Sunday, July 13, 2003
Linking med-mal reform and health care reform:
Michael Kinsley does a nice job of linkage in his July 10 column, A Painful Malpractice Debate
in the Washington Post:
Very few winners of what the critics call the lawsuit lottery actually win enough to make it a deal they would take voluntarily. . . . So the direct effect of restricting the size of malpractice judgments would be to increase injustice, not to reduce it.

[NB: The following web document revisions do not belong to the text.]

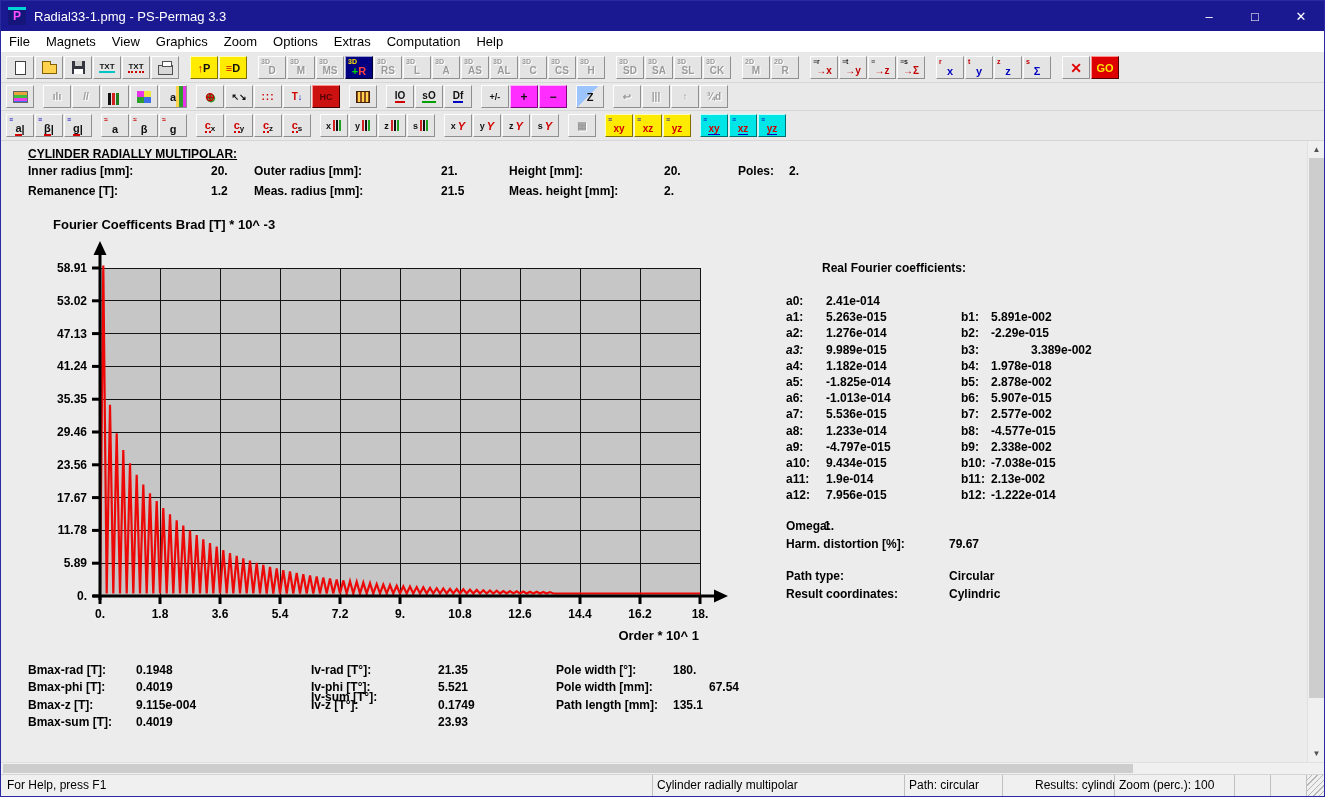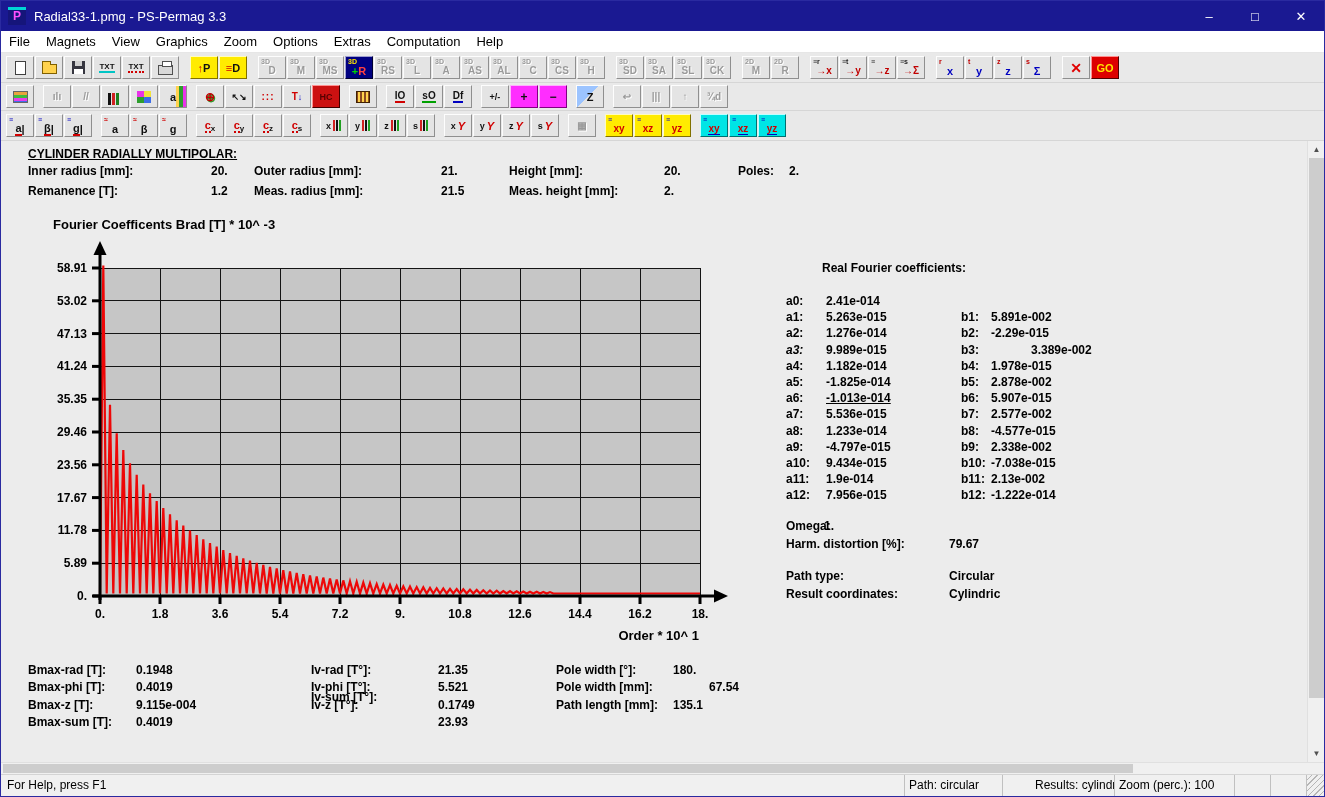--- a/index.html
+++ b/index.html
@@ -605,27 +605,27 @@
       <div class="abs" style="left: 825px; top: 185.4px;">1.276e-014</div>
       <div class="abs" style="left: 960px; top: 185.4px;">b2:</div>
       <div class="abs" style="left: 990px; top: 185.4px;">-2.29e-015</div>
       <div class="abs" style="left: 785px; top: 201.6px; font-style: italic;">a3:</div>
       <div class="abs" style="left: 825px; top: 201.6px;">9.989e-015</div>
       <div class="abs" style="left: 960px; top: 201.6px;">b3:</div>
       <div class="abs" style="left: 990px; top: 201.6px; margin-left: 40px;">3.389e-002</div>
       <div class="abs" style="left: 785px; top: 217.8px;">a4:</div>
       <div class="abs" style="left: 825px; top: 217.8px;">1.182e-014</div>
       <div class="abs" style="left: 960px; top: 217.8px;">b4:</div>
-      <div class="abs" style="left: 990px; top: 217.8px;">1.978e-015</div>
+      <div class="abs" style="left: 990px; top: 217.8px;">1.978e-018</div>
       <div class="abs" style="left: 785px; top: 234px;">a5:</div>
       <div class="abs" style="left: 825px; top: 234px;">-1.825e-014</div>
       <div class="abs" style="left: 960px; top: 234px;">b5:</div>
       <div class="abs" style="left: 990px; top: 234px;">2.878e-002</div>
       <div class="abs" style="left: 785px; top: 250.2px;">a6:</div>
-      <div class="abs" style="left: 825px; top: 250.2px; text-decoration: underline;">-1.013e-014</div>
+      <div class="abs" style="left: 825px; top: 250.2px;">-1.013e-014</div>
       <div class="abs" style="left: 960px; top: 250.2px;">b6:</div>
       <div class="abs" style="left: 990px; top: 250.2px;">5.907e-015</div>
       <div class="abs" style="left: 785px; top: 266.4px; text-align: center;">a7:</div>
       <div class="abs" style="left: 825px; top: 266.4px;">5.536e-015</div>
       <div class="abs" style="left: 960px; top: 266.4px;">b7:</div>
       <div class="abs" style="left: 990px; top: 266.4px;">2.577e-002</div>
       <div class="abs" style="left: 785px; top: 282.6px;">a8:</div>
       <div class="abs" style="left: 825px; top: 282.6px;">1.233e-014</div>
       <div class="abs" style="left: 960px; top: 282.6px;">b8:</div>
       <div class="abs" style="left: 990px; top: 282.6px;">-4.577e-015</div>
@@ -676,20 +676,21 @@
       <div class="abs" style="left: 555px; top: 556.5px;">Path length [mm]:</div>
       <div class="abs" style="left: 672px; top: 556.5px;">135.1</div>
     </div>
 
   <div class="hscroll">
     <div class="hsb-thumb"></div>
   </div>
 
   <div class="statusbar" id="statusbar">
     <div class="sb-msg">For Help, press F1</div>
+  <div class="sb-pane" style="width: 252px;">Cylinder radially multipolar</div>
       <div class="sb-pane" style="width: 98px;">Path: circular</div>
       <div class="sb-pane" style="width: 112px; padding-left: 32px;">Results: cylindric</div>
       <div class="sb-pane" style="width: 120px;">Zoom (perc.): 100</div>
       <div class="sb-pane" style="width: 36px;"></div>
       <div class="sb-pane" style="width: 36px;"></div>
       <div class="sb-grip"></div>
     </div>
 </div>
 
 </body></html>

Nevertheless, limits on malpractice lawsuits are a good idea that Democrats are wrong, and possibly foolish, to oppose. The current arrangement delivers justice at random, in widely varying amounts or not at all, depending on whether you're feeling litigious, how good your lawyer is or what a judge or a juror had for breakfast that day. It is less a matter of injustice than of more justice than we can afford. . . . It is a society with an odd sense of justice that awards millions of dollars to every 25th victim of what may or may not have been a botched operation but doesn't guarantee basic health care to anyone. But it is a political party with an odd sense of justice that makes a big issue of the former and basically ignores the latter. Republicans are right about malpractice reform. They may not realize quite how right they are.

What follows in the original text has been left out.